Colombia Traders Bet They Found Billionaire’s Next Buyout Target
(Bloomberg) -- Jaime Gilinski shook up Colombia’s capital markets with $3.4 billion of bids for the country’s largest foodmaker and one of its biggest financial firms. Now, investors trying to suss out the billionaire’s next target think they’ve found the answer: a conglomerate with holdings in cement, energy and infrastructure.
Grupo Argos shares have surged almost 25% after Gilinski made the first of his buyout offers in mid-November, a $2.2 billion bid for food producer Grupo Nutresa at a 38% premium to where the stock was trading. Since then, he’s moved on the financial holding company Grupo Sura with a bid worth as much as $1.2 billion, 27% above what had been the going price.
Investors think a buyout offer for Argos would be the next logical step for Gilinski, whose net worth of an estimated $4.3 billion makes him one of Colombia’s richest men. And indeed, Gilinski and his son, Gabriel, are prepared to make an offer for a stake in Argos that could be worth as much as $2 billion, according to a person with knowledge of their strategy. Such an offer is dependent on ongoing negotiations and Argos’s response to the bids for Sura and Nutresa, the person said.
Nutresa, Sura and Argos are part of an influential association of businesses based in Medellin called Grupo Empresarial Antioqueno, or GEA. The members hold stakes in each others’ companies, an arrangement they developed decades ago expressly to prevent takeover attempts from outsiders. It seems Gilinski is trying to crack that line of defense.
“Who’s next in line? All eyes point to Grupo Argos,” BTG Pactual analyst Daniel Guardiola wrote in a note. “The cross-holding structure of the three groups creates a complex network of interrelated interests.”
A Gilinski representative didn’t respond to messages seeking comment. A spokesman for Argos -- which controls the second-biggest cement maker in the U.S., and also operates power producers, airports and highways in Latin America -- declined to comment on the possibility of a Gilinski offer.
If successful in his bids, Gilinski, a 63-year-old Harvard Business School grad with banking interests in Latin America and Europe, would effectively break up the GEA. Combined, Nutresa, Sura, Argos and their affiliates account for about half of Colombia’s benchmark Colcap stock index.
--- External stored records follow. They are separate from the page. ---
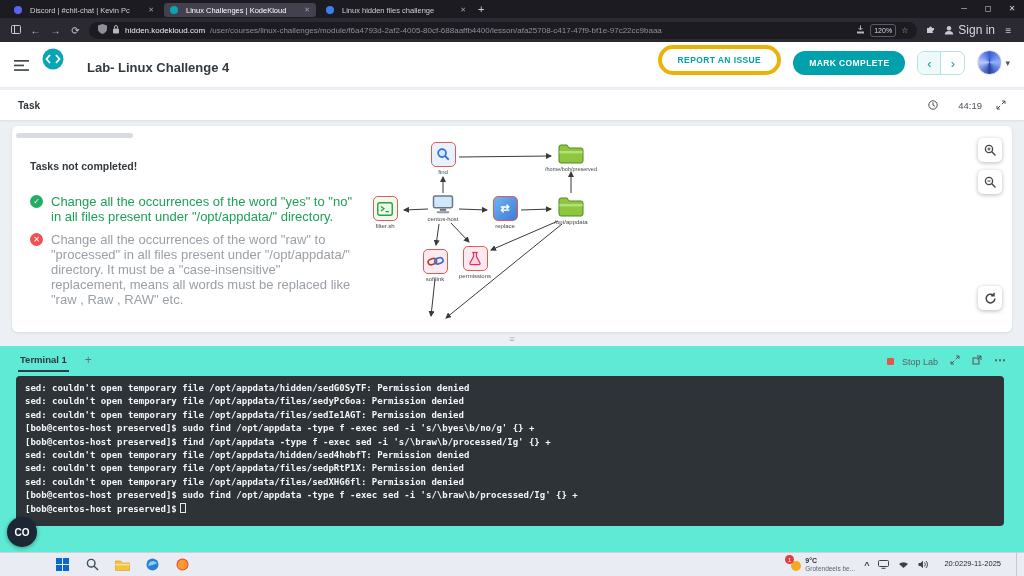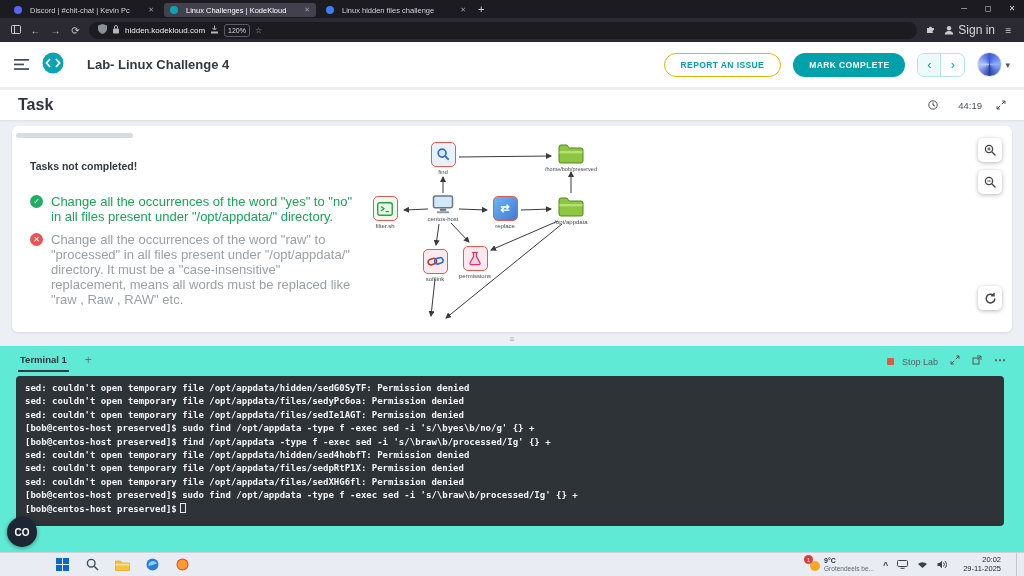"/user/courses/linux-challenges/module/f6" span.path { html: none -> <span>/user/courses/linux-challenges/module/f6a4793d-2af2-4005-80cf-688aaffb4400/lesson/afa25708-c417-47f9-bf1e-97c22cc9baaa</span> }
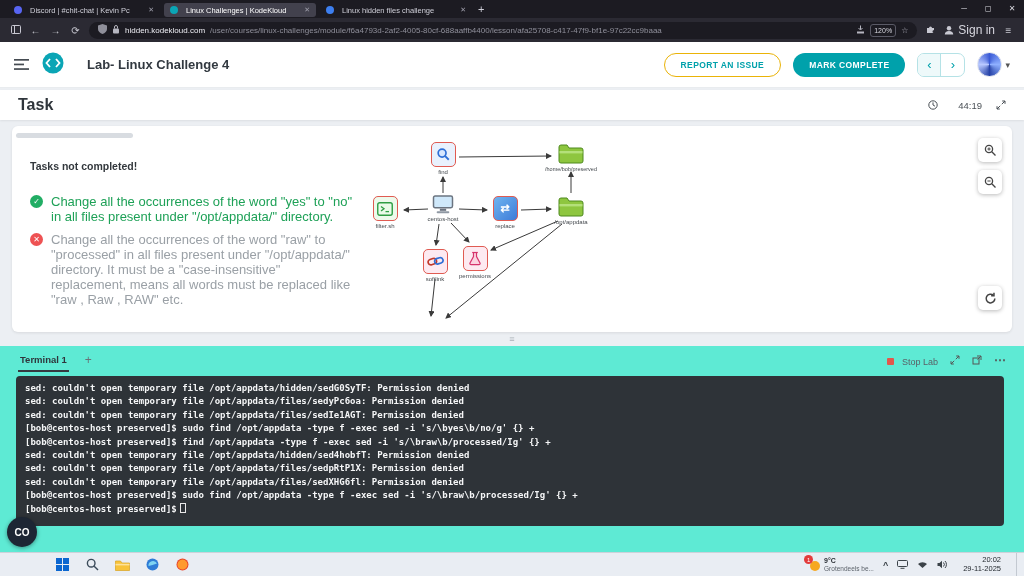"Lab- Linux Challenge 4" .kkheader { align-items: center -> flex-end; padding: 0 14px -> 12px 14px }
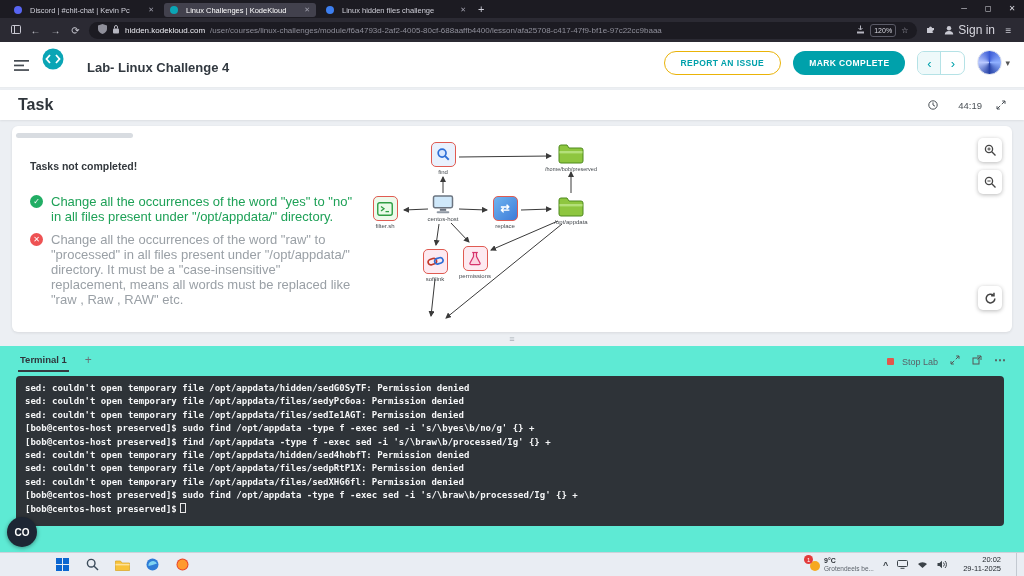"REPORT AN ISSUE" .btn-outline { border: 1px solid #eab308 -> 4px solid #eab308 }
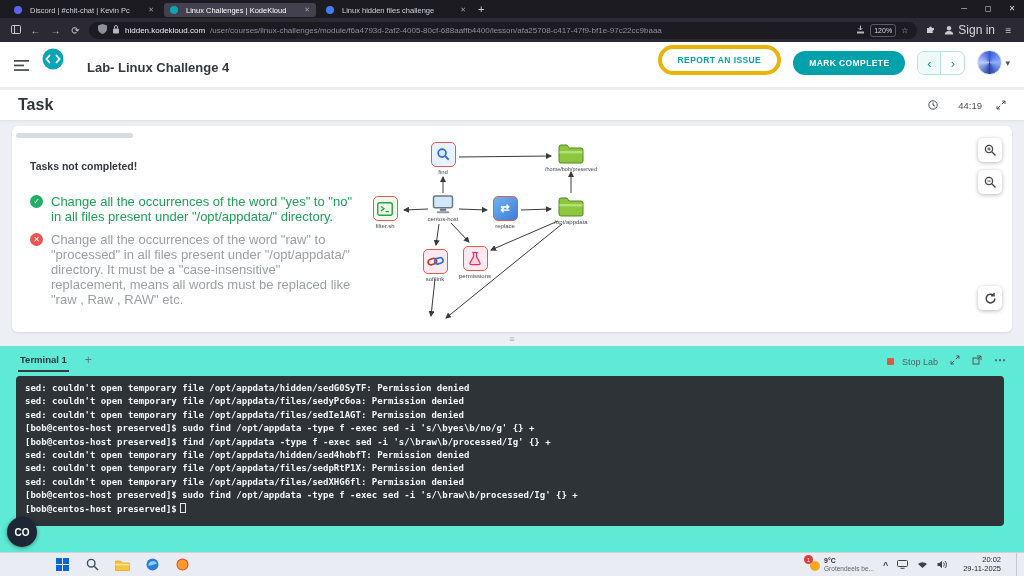"Task" .task-tab { font-size: 16px -> 10px }
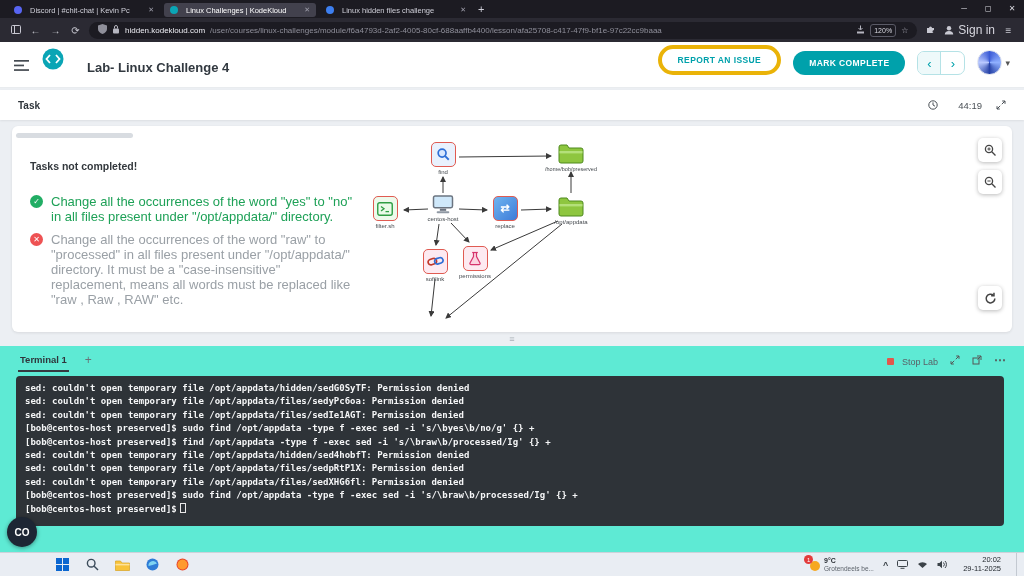"20:02" .clockblk { flex-direction: column -> row }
“This transaction puts at risk the control structure of one of the most significant groups in the country,” said Luis Ramos, an equities analyst at LarrainVial. “These operations fuel questions about the shareholding structures of these companies and their ability to generate value for minority shareholders.”
Gilinski’s potential offer for a stake in Argos may be contingent on the decisions shareholders make at a meeting Friday, specifically whether there are signs that investors will seek to raise funds to make a counter offer for Nutresa or Sura.
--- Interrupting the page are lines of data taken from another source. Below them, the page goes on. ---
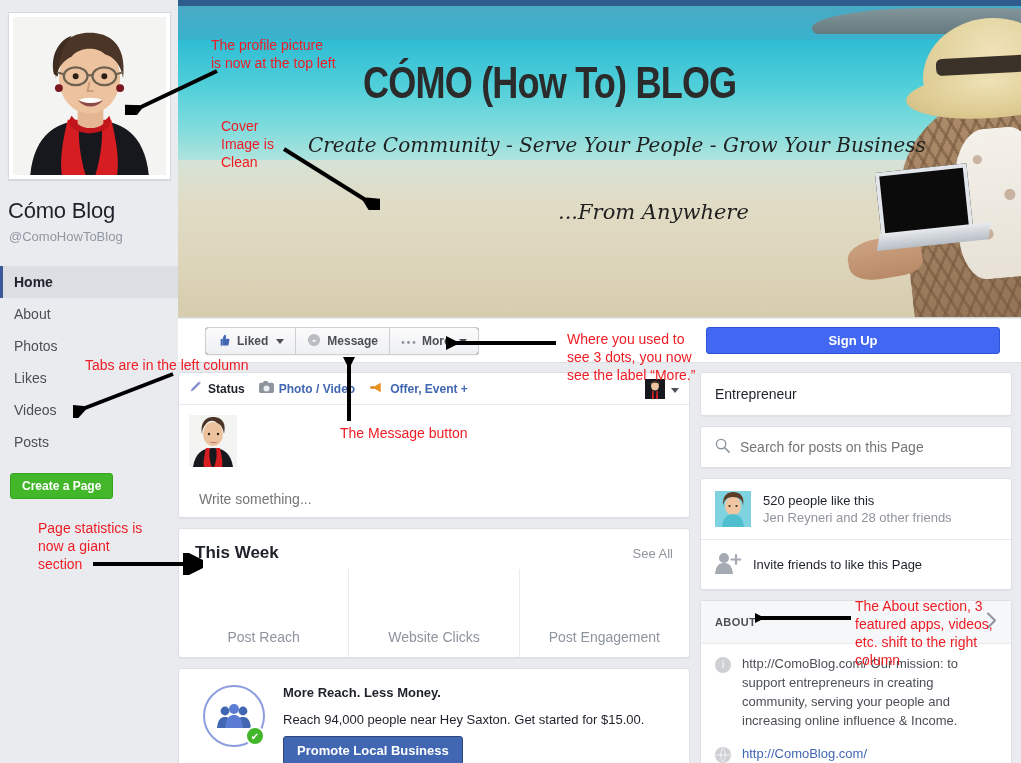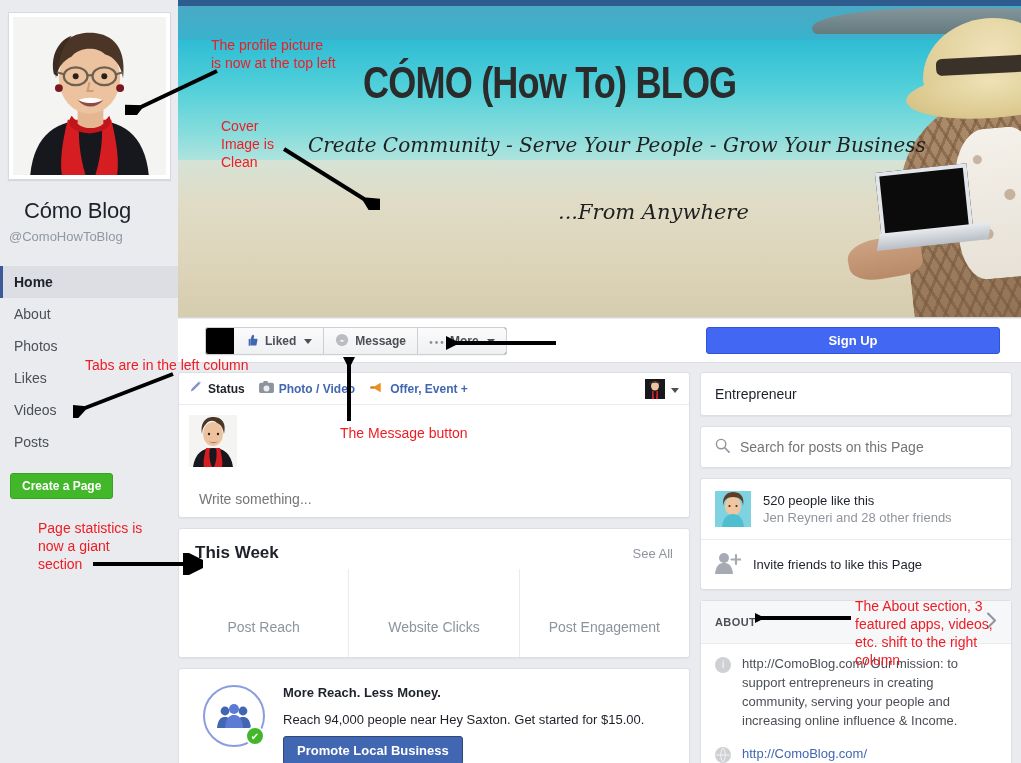"Cómo Blog" .page-name { left: 24px -> 8px }
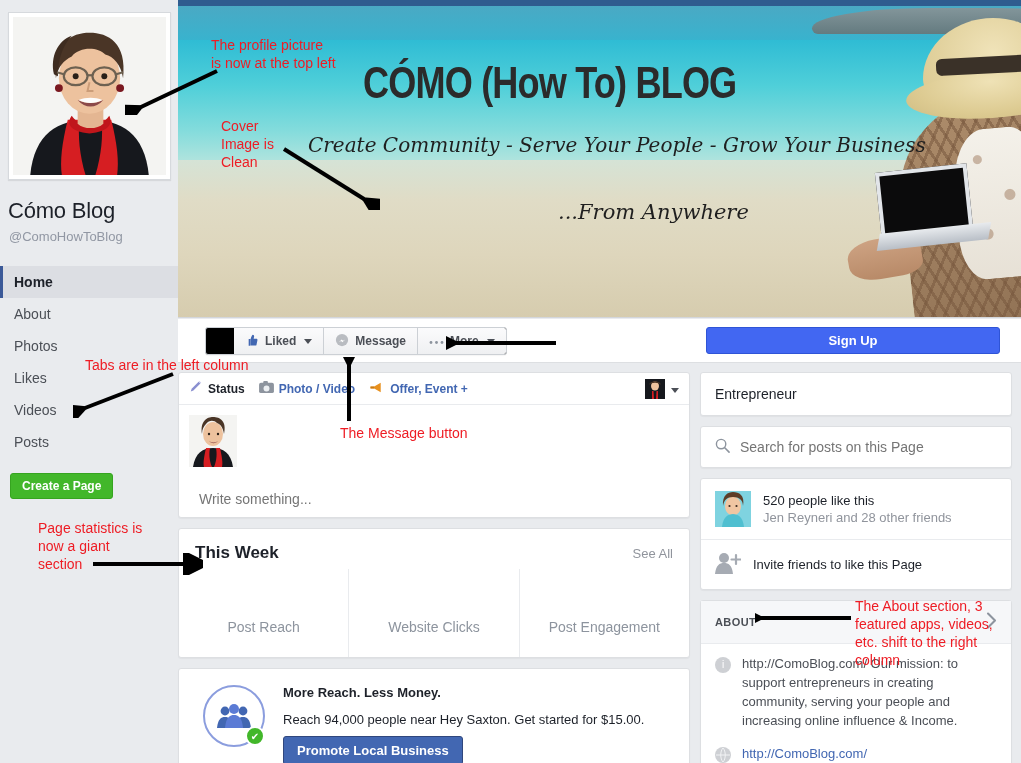"Liked" .btn-group { padding-left: 28px -> none }
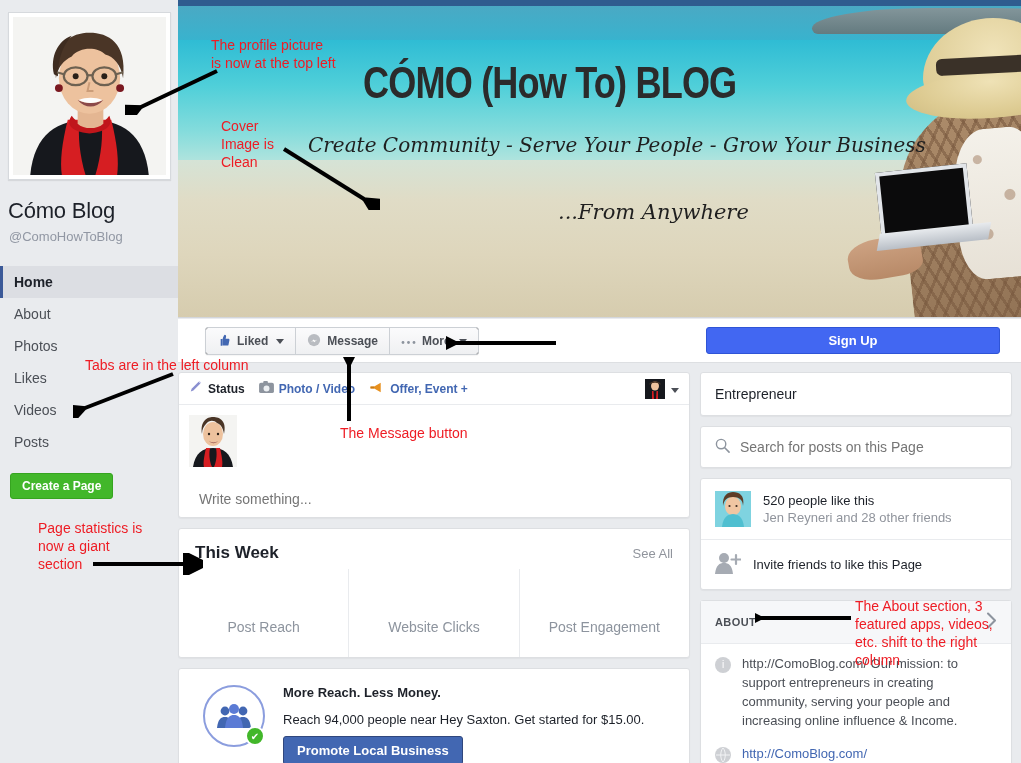"Where you used to" div.anno { html: none -> <div>Where you used to see 3 dots, you now see the label “More.”</div> }
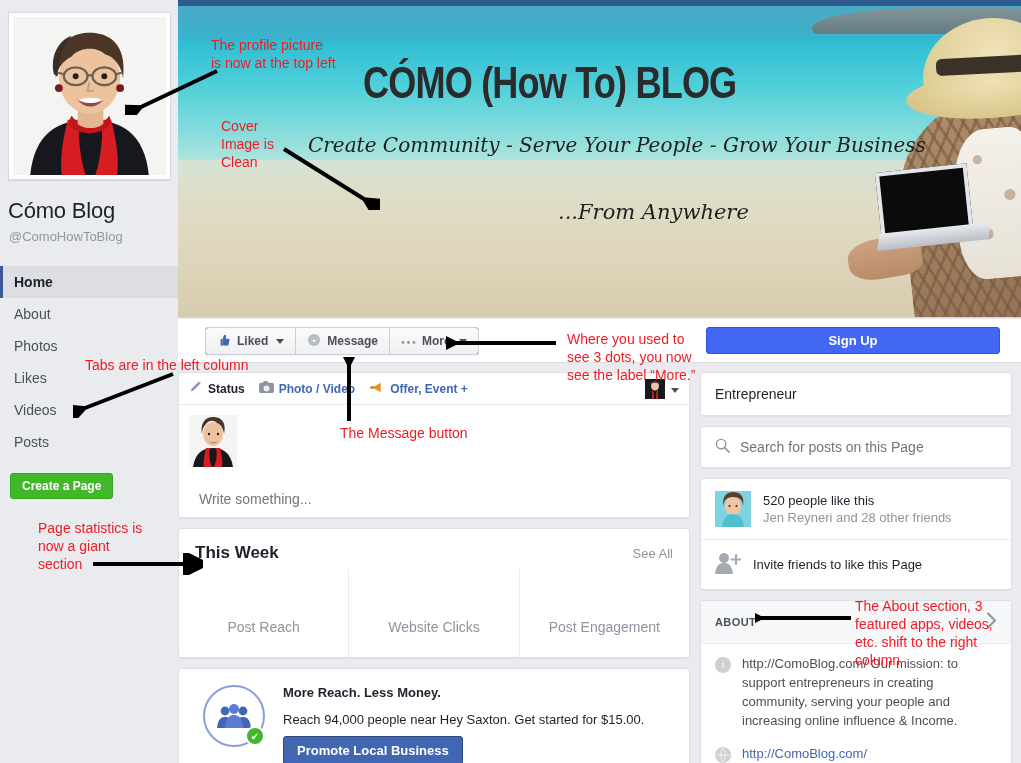"Post Reach" .stat-cell { padding-bottom: 22px -> 12px }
A tender offer from Gilinski would effectively lock up Argos and prevent officials from making any changes to its equity structure, the person said. Gilinski would partner with Abu Dhabi’s Royal Group in a potential Argos bid, according to the person, who asked not to be identified as the negotiations are private. Royal Group is also providing backing for his offer for Nutresa.
“The offer that Gilinski launched for Grupo Sura leaves GEA with very few possibilities to defend itself,” said Luis Carlos Bravo, a professor of finance at Colombian business school INALDE. “The only option they have is to find a white knight that would come in to do a counteroffer.”
On Wednesday, Argos said it has “serious concerns” about Gilinski’s bid for Sura, in which it holds a 27.7% stake. It highlighted “the uncertainty, doubts and blockages generated by two simultaneous takeover bids by the same bidder, which has not clearly stated an objective or medium- and long-term strategic purpose,” according to a statement.
Sura said in a regulatory filing that its board, with external advisers, is evaluating the Gilinski bid, which still needs regulatory approval.
That regulatory approval is likely to come later this month, according to the person familiar with the offer. The tender offer process would potentially close in January, the person said.